== REQUIREMENT ==
Give a verbatim copy of the data, leaving the pictures out.

[Entries taken from a collection]
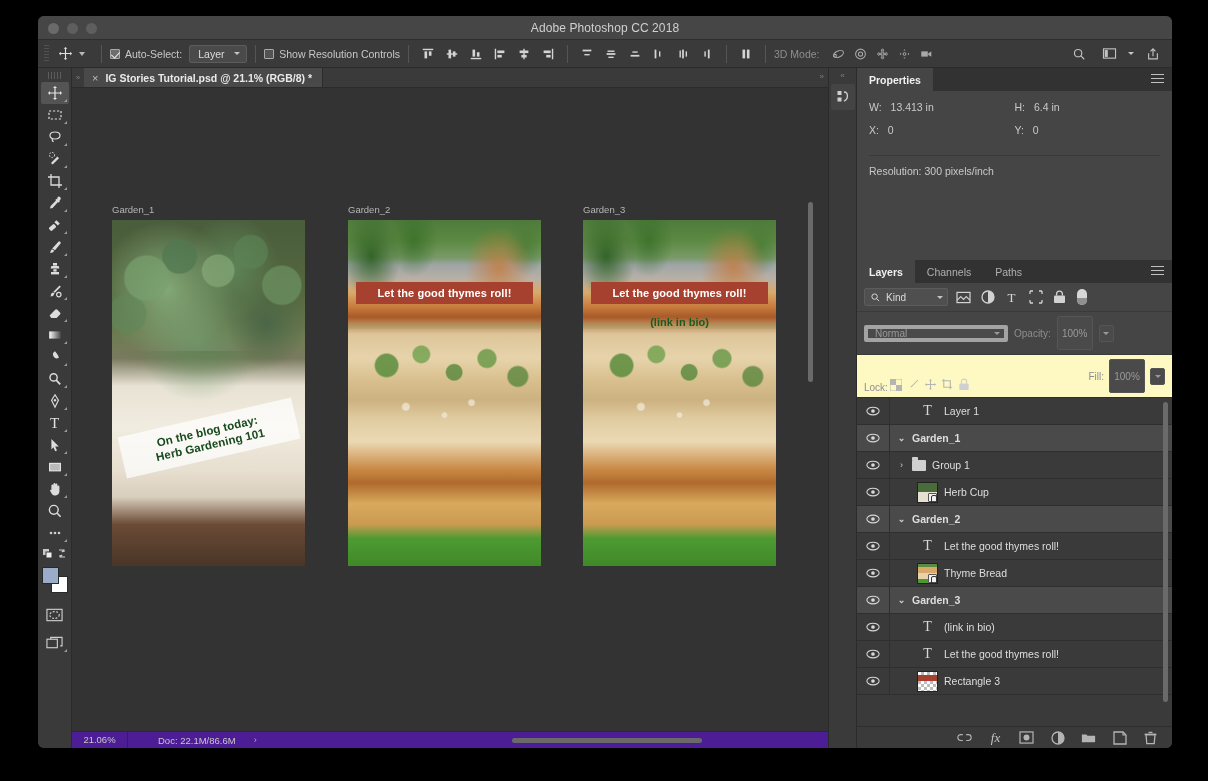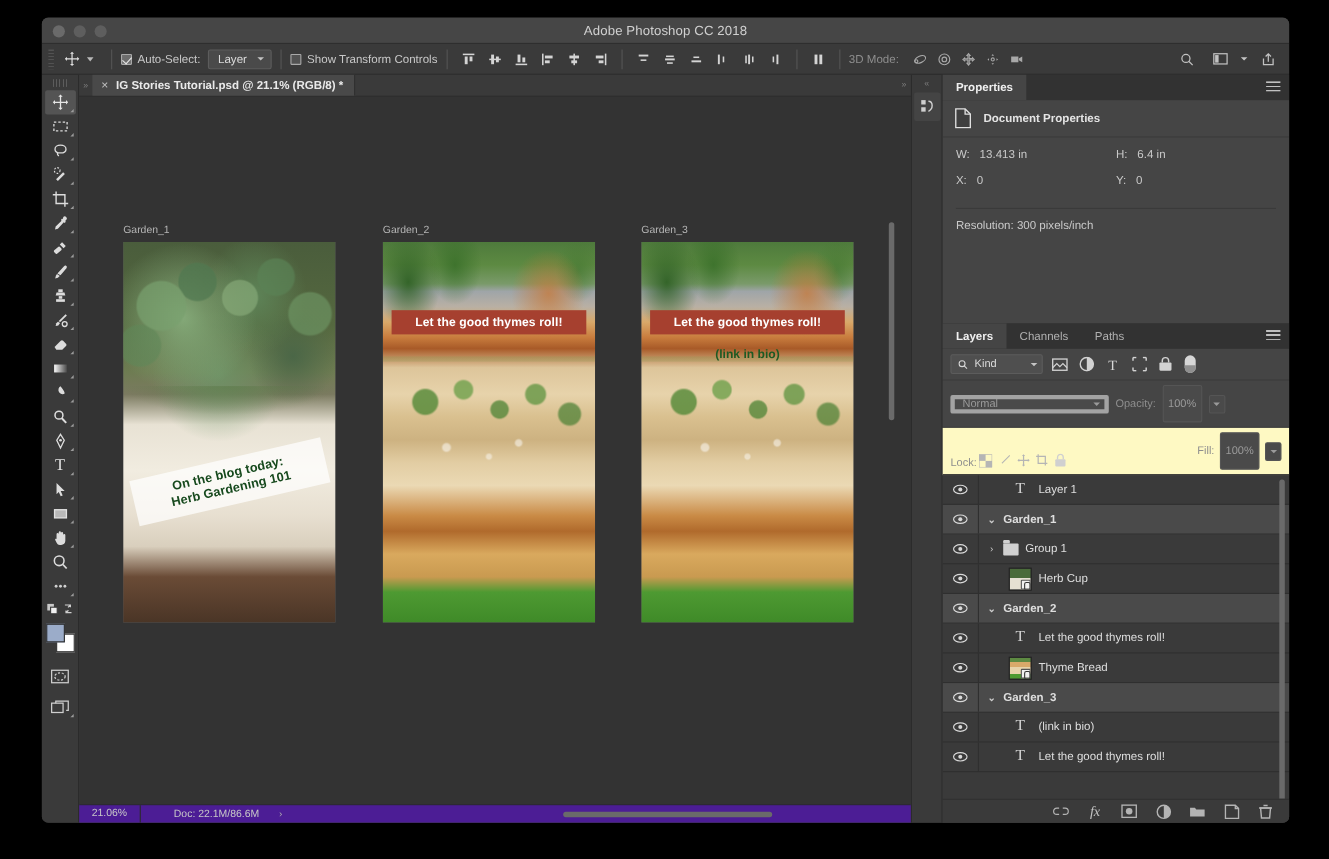--- a/index.html
+++ b/index.html
@@ -333,7 +333,7 @@
     </span>
     <span class="vsep"></span>
     <span class="chk"></span>
-    <span class="lbl">Show Transform Controls</span>
+    <span class="lbl">Show Resolution Controls</span>
     <span class="vsep"></span>
 
     <span class="align-grp">

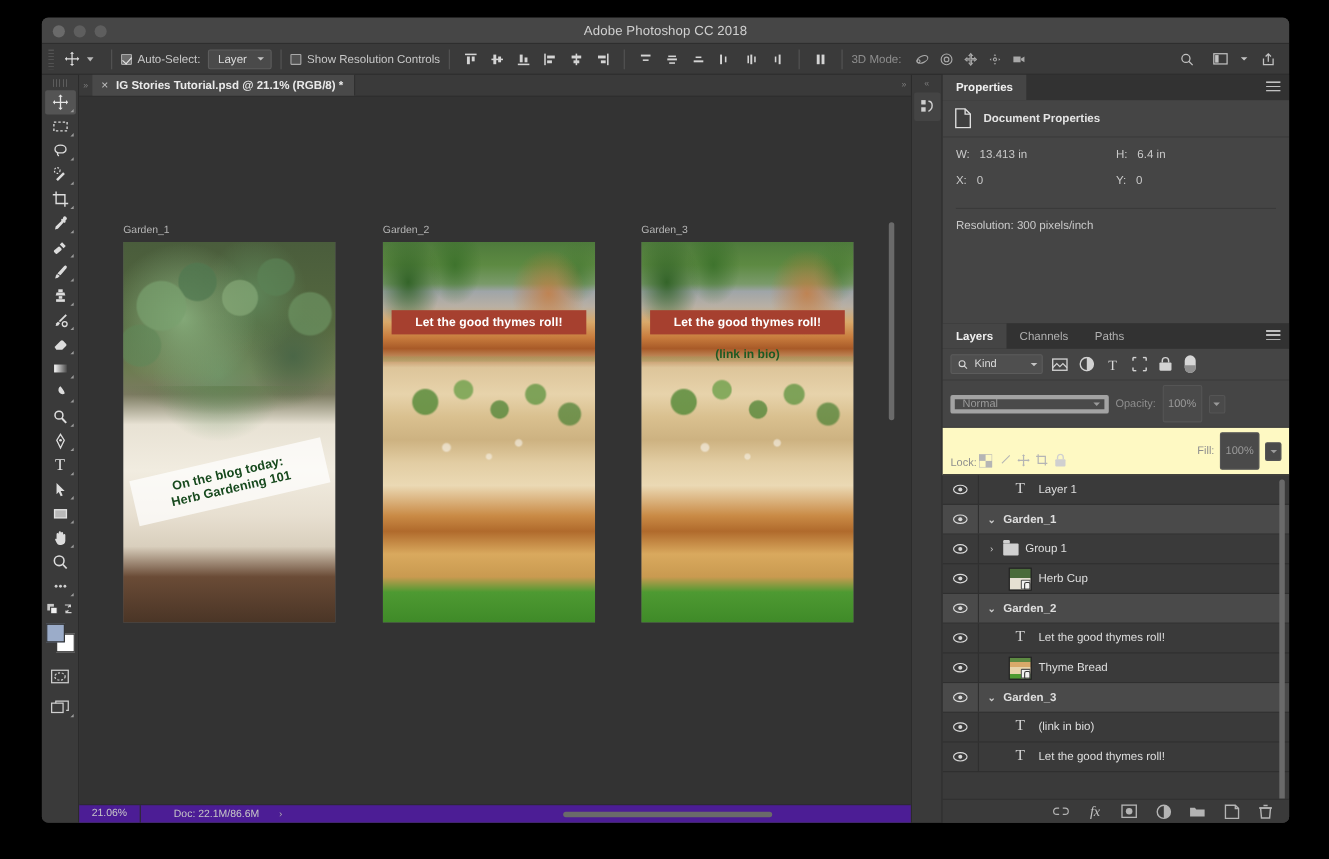--- a/index.html
+++ b/index.html
@@ -733,15 +733,6 @@
           </span>
       </div>
       <div class="props-body">
-        <div class="props-head">
-          <span>
-            <svg width="17" height="19" viewBox="0 0 18 20">
-                <path d="M2 1h9l5 5v13H2z" fill="#3f3f3f" stroke="#e0e0e0" stroke-width="1.3"></path>
-                <path d="M11 1v5h5" fill="none" stroke="#e0e0e0" stroke-width="1.3"></path>
-              </svg>
-          </span>
-          <span class="t">Document Properties</span>
-        </div>
         <div class="props-rows">
           <div class="prow">
             <span class="c">

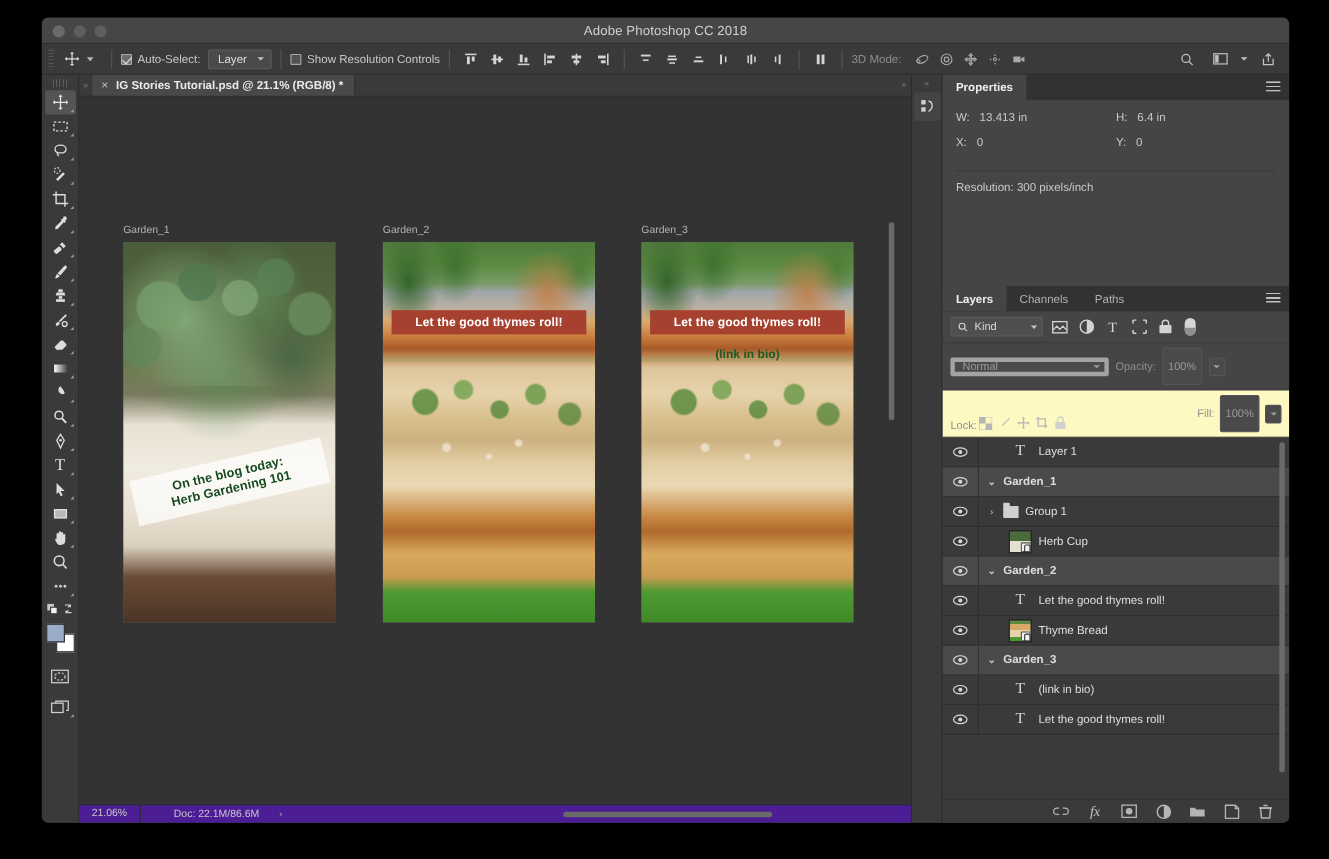--- a/index.html
+++ b/index.html
@@ -1007,6 +1007,19 @@
             </span>
           </div>
 
+          <div class="layer">
+            <span class="eye-cell">
+              <svg width="14" height="10" viewBox="0 0 16 11">
+                  <ellipse cx="8" cy="5.5" rx="7" ry="4.4" fill="none" stroke="#d8d8d8" stroke-width="1.2"></ellipse>
+                  <circle cx="8" cy="5.5" r="2.1" fill="#d8d8d8"></circle>
+                </svg>
+            </span>
+            <span class="lcontent">
+              <span class="l-indent"></span>
+              <span class="l-thumb thumb-checker thumb-red"></span>
+              <span>Rectangle 3</span>
+            </span>
+          </div>
 
           <div class="ll-scroll">
               <i style="height:300px;"></i>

== RESPONSE FOR THIS EXERCISE ==
--- a/index.html
+++ b/index.html
@@ -333,7 +333,7 @@
     </span>
     <span class="vsep"></span>
     <span class="chk"></span>
-    <span class="lbl">Show Transform Controls</span>
+    <span class="lbl">Show Resolution Controls</span>
     <span class="vsep"></span>
 
     <span class="align-grp">

--- a/index.html
+++ b/index.html
@@ -733,15 +733,6 @@
           </span>
       </div>
       <div class="props-body">
-        <div class="props-head">
-          <span>
-            <svg width="17" height="19" viewBox="0 0 18 20">
-                <path d="M2 1h9l5 5v13H2z" fill="#3f3f3f" stroke="#e0e0e0" stroke-width="1.3"></path>
-                <path d="M11 1v5h5" fill="none" stroke="#e0e0e0" stroke-width="1.3"></path>
-              </svg>
-          </span>
-          <span class="t">Document Properties</span>
-        </div>
         <div class="props-rows">
           <div class="prow">
             <span class="c">

--- a/index.html
+++ b/index.html
@@ -1007,6 +1007,19 @@
             </span>
           </div>
 
+          <div class="layer">
+            <span class="eye-cell">
+              <svg width="14" height="10" viewBox="0 0 16 11">
+                  <ellipse cx="8" cy="5.5" rx="7" ry="4.4" fill="none" stroke="#d8d8d8" stroke-width="1.2"></ellipse>
+                  <circle cx="8" cy="5.5" r="2.1" fill="#d8d8d8"></circle>
+                </svg>
+            </span>
+            <span class="lcontent">
+              <span class="l-indent"></span>
+              <span class="l-thumb thumb-checker thumb-red"></span>
+              <span>Rectangle 3</span>
+            </span>
+          </div>
 
           <div class="ll-scroll">
               <i style="height:300px;"></i>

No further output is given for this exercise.